I would absolutely love to watch Lauren's vlogs!
You are so very beautiful and I hope everything is going well for you. You have such a positive attitude and your outlook on life is inspiring.
I would love to see Lauren's vlogs. You and your sister remind me of my girls. Ashleigh is 16 and Rebecka is 13. Ashleigh has had more EDS related health issues so far but Rebecka has some also. I like seeing both of you in your vlogs. You have helped us find our way through this illness. When Ashleigh started to have MCAS symptoms I knew where to take her and what was going on so that I could support her better and not freak out as much with it. We really appreciate your videos. Thank you so much!!
This is very random but where did you buy your glasses? They're adorable!
Oooo on sorry about he toot issue.. And understand the braces issues... Blessed EDS mouths - my mouth is so small they had to pull 5 of my teeth just to make room for the ones I now have. (And I never had any wisdom teeth come through and I only have one they could find) and I had braces for 5 1/2 years because my teeth were literally in sideways. Snagged tooth I was. Lol your stool!!!! Foot stool??? How exciting you got to see the show!!! So cool and so glad you got to see it!! Hi sis (Lauren) so good to see you! Nope not growing pains at all so TC. Yep real life... And so glad they were able to clearly tell, now you guys can move forward in hopefully a healing process! It really is real and something to be taken care of! We care about you! And yes it varries so much from person to person and yes we would love it have you vlog! What special gifts that all of you have received ! Lol the masks to much fun! As always great weekly video! Great big gentle hugs to all of you!!
I would love to see more of Lauren :)
Lauren you should talk to me about makeup!!!! Because honestly same 😁
Aww, I’m sorry Lauren. I hope you’d escape. Mine ended at L3 as well. I felt so much better after having it done. Hope you do too! Hang in there Christina! No more surgeries 🤞🏻🙏🏻
OK WHAT?!?! They didn't diagnose tethered cord? You have Spina Bifida too Christina! Me too!

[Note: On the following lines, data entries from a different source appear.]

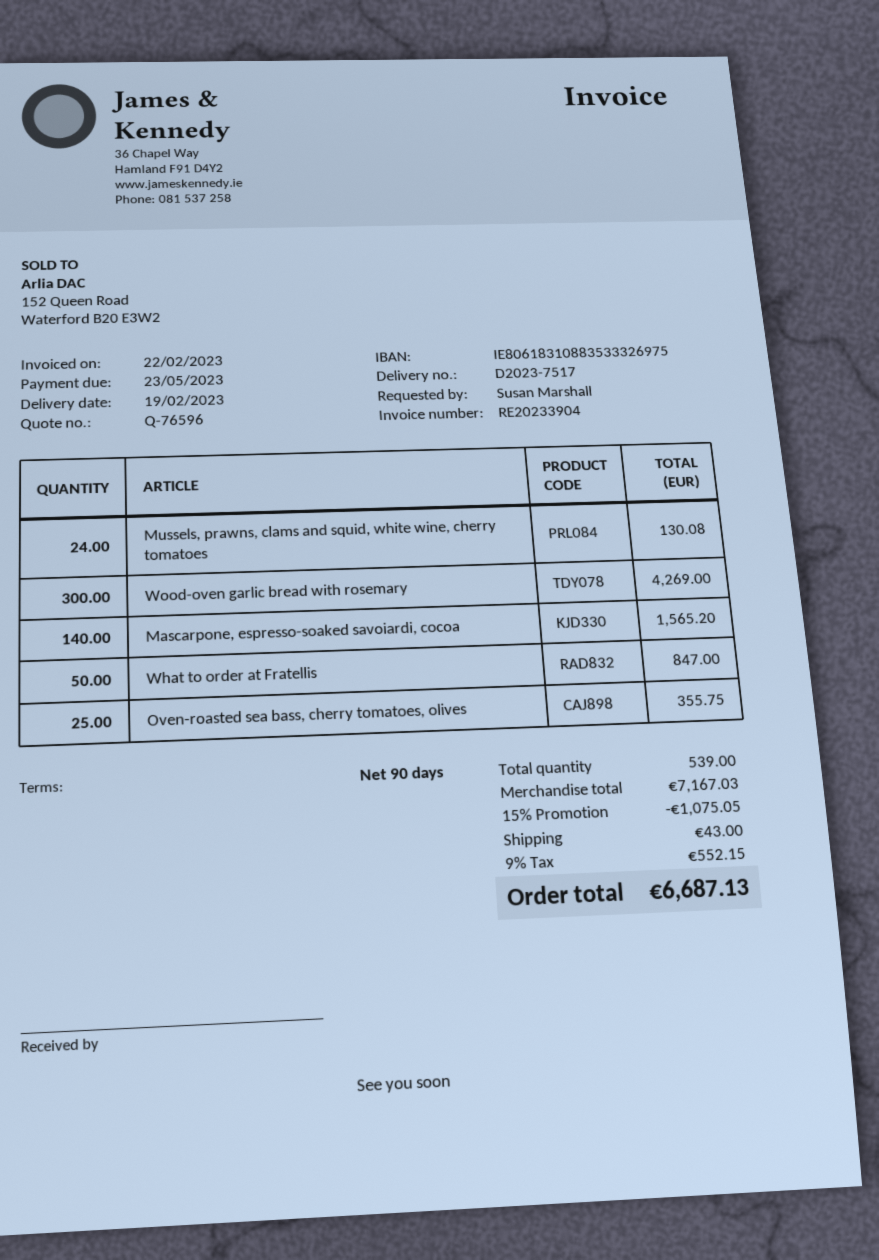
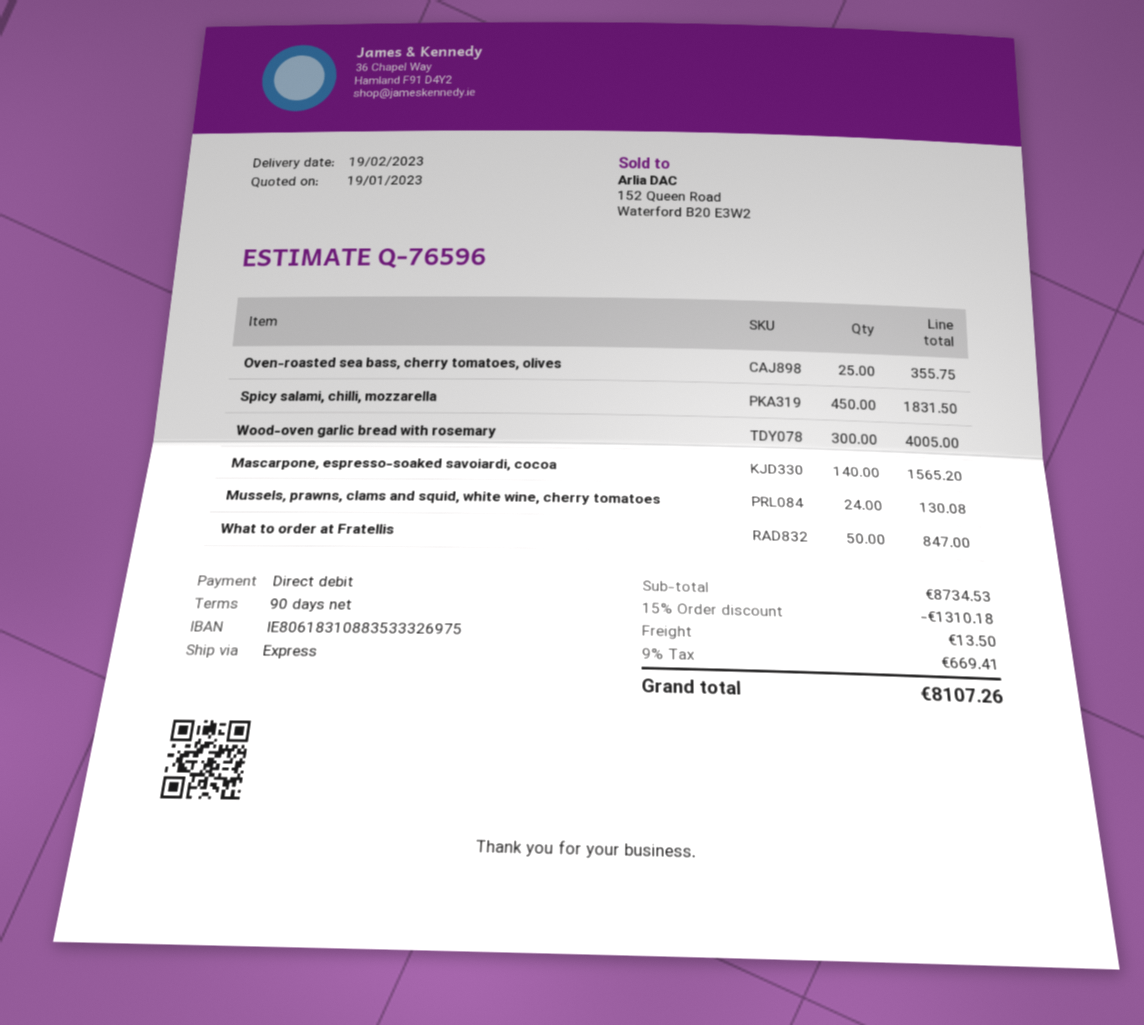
Wood-oven garlic bread with rosemary: 300 for 4269.00 -> 300 for 4005.00
Spicy salami, chilli, mozzarella: none -> 450 for 1831.50
subtotal: 7167.03 -> 8734.53
discount: 15% = 1075.05 -> 15% = 1310.18
shipping: 43.00 -> 13.50
tax: 9% = 552.15 -> 9% = 669.41
total: 6687.13 -> 8107.26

Hi Lauren! Great to see more of you on the vlog. Love to hear whatever you feel comfortable sharing. Totally feel you on the health issues anxiety. Whether it’s your own health or someone you love. My anxiety has been off the charts bad, and I also have terror of vomiting. And now fear of fainting, since my POTS has become so unpredictably intense. So yes, if you are willing, share your surgery with severe anxiety and all that entails! I’m sure many can relate. You 3 ladies are an amazing bunch.
Hi Lauren!!!! You three are the best!!!!!